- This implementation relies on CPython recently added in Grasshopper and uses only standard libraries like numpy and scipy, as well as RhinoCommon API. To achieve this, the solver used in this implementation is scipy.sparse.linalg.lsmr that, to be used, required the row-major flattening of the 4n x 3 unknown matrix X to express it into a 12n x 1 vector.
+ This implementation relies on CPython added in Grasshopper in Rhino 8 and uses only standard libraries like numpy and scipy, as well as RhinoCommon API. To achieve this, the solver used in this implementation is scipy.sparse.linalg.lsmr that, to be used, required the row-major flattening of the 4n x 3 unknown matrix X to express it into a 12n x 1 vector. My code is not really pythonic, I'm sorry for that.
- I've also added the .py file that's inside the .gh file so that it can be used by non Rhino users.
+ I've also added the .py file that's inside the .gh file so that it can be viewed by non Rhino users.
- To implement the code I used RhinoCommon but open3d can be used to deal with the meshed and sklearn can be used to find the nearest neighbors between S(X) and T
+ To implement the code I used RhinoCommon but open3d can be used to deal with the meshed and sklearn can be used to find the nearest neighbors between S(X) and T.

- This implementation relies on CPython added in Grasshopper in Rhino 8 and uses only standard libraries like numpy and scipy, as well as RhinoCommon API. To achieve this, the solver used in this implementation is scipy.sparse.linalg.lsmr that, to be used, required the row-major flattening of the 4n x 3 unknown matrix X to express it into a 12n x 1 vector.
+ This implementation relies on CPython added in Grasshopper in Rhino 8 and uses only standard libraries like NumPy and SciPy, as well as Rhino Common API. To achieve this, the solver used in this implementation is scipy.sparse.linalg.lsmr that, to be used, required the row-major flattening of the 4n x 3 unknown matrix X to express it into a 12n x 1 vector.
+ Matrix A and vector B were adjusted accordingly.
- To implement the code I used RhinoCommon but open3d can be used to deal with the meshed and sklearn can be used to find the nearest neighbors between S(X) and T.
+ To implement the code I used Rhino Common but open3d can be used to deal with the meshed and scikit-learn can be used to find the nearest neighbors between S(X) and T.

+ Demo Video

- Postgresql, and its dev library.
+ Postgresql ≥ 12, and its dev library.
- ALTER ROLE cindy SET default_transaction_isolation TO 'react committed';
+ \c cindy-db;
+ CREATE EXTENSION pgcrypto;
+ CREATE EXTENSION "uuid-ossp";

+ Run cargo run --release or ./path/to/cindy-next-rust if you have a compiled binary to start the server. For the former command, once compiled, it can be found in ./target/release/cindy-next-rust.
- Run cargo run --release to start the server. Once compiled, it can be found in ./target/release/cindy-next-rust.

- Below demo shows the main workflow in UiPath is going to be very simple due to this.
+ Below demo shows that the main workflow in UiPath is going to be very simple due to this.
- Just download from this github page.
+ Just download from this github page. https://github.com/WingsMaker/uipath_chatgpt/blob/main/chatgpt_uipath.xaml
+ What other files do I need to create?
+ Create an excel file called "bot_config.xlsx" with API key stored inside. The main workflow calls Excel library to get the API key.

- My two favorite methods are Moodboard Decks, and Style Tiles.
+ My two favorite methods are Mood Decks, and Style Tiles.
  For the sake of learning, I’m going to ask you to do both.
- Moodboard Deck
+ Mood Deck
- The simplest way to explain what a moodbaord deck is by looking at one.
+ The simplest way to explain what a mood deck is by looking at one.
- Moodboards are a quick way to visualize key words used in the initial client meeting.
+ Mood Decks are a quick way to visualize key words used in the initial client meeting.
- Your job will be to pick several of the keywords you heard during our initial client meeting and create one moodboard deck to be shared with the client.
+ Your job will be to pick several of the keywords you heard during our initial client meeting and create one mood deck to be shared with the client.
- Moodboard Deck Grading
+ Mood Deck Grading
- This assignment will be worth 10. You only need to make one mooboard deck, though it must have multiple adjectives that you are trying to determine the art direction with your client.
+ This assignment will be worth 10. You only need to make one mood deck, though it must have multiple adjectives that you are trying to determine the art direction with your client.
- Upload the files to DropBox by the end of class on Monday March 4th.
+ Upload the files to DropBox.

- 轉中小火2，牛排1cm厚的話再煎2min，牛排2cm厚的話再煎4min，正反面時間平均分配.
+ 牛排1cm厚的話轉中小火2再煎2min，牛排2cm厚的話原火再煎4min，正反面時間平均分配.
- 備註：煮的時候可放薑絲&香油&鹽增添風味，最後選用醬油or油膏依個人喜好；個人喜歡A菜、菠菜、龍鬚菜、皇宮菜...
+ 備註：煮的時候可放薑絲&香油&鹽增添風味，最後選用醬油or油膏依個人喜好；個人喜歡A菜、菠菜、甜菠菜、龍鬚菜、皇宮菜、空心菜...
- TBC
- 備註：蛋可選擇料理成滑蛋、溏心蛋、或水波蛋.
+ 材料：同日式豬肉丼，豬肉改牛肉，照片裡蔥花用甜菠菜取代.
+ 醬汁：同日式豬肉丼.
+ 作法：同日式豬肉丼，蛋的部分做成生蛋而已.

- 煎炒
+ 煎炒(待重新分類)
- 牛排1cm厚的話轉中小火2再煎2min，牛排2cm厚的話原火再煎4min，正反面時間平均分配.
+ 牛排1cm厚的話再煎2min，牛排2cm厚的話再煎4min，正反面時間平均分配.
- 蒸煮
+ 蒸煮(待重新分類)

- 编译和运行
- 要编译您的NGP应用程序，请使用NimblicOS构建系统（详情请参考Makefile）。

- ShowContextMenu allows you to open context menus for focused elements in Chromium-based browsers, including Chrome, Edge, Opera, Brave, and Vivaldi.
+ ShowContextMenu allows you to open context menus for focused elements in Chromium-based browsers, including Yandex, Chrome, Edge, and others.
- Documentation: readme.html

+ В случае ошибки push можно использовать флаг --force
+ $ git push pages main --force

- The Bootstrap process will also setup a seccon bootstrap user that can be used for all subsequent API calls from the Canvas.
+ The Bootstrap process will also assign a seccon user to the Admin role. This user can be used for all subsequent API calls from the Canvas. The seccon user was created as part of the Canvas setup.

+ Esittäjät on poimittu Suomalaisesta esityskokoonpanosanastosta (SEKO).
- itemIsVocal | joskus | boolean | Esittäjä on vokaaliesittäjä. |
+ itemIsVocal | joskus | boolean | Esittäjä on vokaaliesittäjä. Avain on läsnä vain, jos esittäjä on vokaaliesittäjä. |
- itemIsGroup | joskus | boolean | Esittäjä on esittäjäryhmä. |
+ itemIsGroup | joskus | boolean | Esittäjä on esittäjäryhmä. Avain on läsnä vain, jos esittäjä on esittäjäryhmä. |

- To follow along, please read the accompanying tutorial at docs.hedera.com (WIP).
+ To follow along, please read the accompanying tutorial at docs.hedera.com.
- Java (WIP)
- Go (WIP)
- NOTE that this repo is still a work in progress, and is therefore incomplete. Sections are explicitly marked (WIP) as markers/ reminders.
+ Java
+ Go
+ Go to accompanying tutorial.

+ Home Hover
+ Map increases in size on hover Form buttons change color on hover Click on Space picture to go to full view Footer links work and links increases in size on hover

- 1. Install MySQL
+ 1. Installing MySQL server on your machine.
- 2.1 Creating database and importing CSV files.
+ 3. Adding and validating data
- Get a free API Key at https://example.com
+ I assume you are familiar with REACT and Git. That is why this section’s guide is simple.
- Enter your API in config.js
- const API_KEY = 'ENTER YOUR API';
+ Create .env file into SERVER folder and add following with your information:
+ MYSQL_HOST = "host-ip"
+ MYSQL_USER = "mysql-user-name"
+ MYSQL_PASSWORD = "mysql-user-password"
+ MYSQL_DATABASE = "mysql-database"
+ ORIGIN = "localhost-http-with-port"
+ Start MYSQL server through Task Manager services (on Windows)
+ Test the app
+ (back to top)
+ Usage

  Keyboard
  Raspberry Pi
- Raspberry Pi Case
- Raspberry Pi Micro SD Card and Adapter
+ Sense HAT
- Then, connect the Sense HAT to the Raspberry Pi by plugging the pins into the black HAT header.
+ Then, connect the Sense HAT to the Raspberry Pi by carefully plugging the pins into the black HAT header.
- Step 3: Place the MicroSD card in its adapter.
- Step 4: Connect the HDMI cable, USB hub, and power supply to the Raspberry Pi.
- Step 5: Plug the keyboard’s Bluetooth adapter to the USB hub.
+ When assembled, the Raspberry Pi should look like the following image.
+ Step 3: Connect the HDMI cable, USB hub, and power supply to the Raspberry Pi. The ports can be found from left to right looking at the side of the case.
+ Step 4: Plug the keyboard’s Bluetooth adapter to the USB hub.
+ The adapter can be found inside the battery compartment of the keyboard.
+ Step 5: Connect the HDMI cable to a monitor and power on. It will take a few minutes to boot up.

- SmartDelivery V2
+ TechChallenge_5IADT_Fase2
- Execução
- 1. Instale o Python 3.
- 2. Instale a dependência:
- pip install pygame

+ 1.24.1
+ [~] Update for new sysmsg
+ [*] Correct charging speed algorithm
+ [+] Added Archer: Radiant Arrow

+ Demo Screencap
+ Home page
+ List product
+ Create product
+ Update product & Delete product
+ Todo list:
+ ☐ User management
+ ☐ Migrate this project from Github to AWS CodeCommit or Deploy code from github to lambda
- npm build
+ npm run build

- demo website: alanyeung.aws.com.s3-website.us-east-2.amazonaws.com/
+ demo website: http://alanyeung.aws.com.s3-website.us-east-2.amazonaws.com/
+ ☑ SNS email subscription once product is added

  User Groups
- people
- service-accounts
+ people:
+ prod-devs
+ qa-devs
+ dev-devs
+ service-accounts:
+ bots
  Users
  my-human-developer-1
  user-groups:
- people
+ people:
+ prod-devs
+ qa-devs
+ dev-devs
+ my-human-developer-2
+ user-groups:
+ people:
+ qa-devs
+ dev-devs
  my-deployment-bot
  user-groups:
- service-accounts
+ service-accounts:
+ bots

* Assignment *
From the records above, pull out every line containing the word "個人喜歡A菜".

* Answer below *
- 備註：煮的時候可放薑絲&香油&鹽增添風味，最後選用醬油or油膏依個人喜好；個人喜歡A菜、菠菜、龍鬚菜、皇宮菜...
+ 備註：煮的時候可放薑絲&香油&鹽增添風味，最後選用醬油or油膏依個人喜好；個人喜歡A菜、菠菜、甜菠菜、龍鬚菜、皇宮菜、空心菜...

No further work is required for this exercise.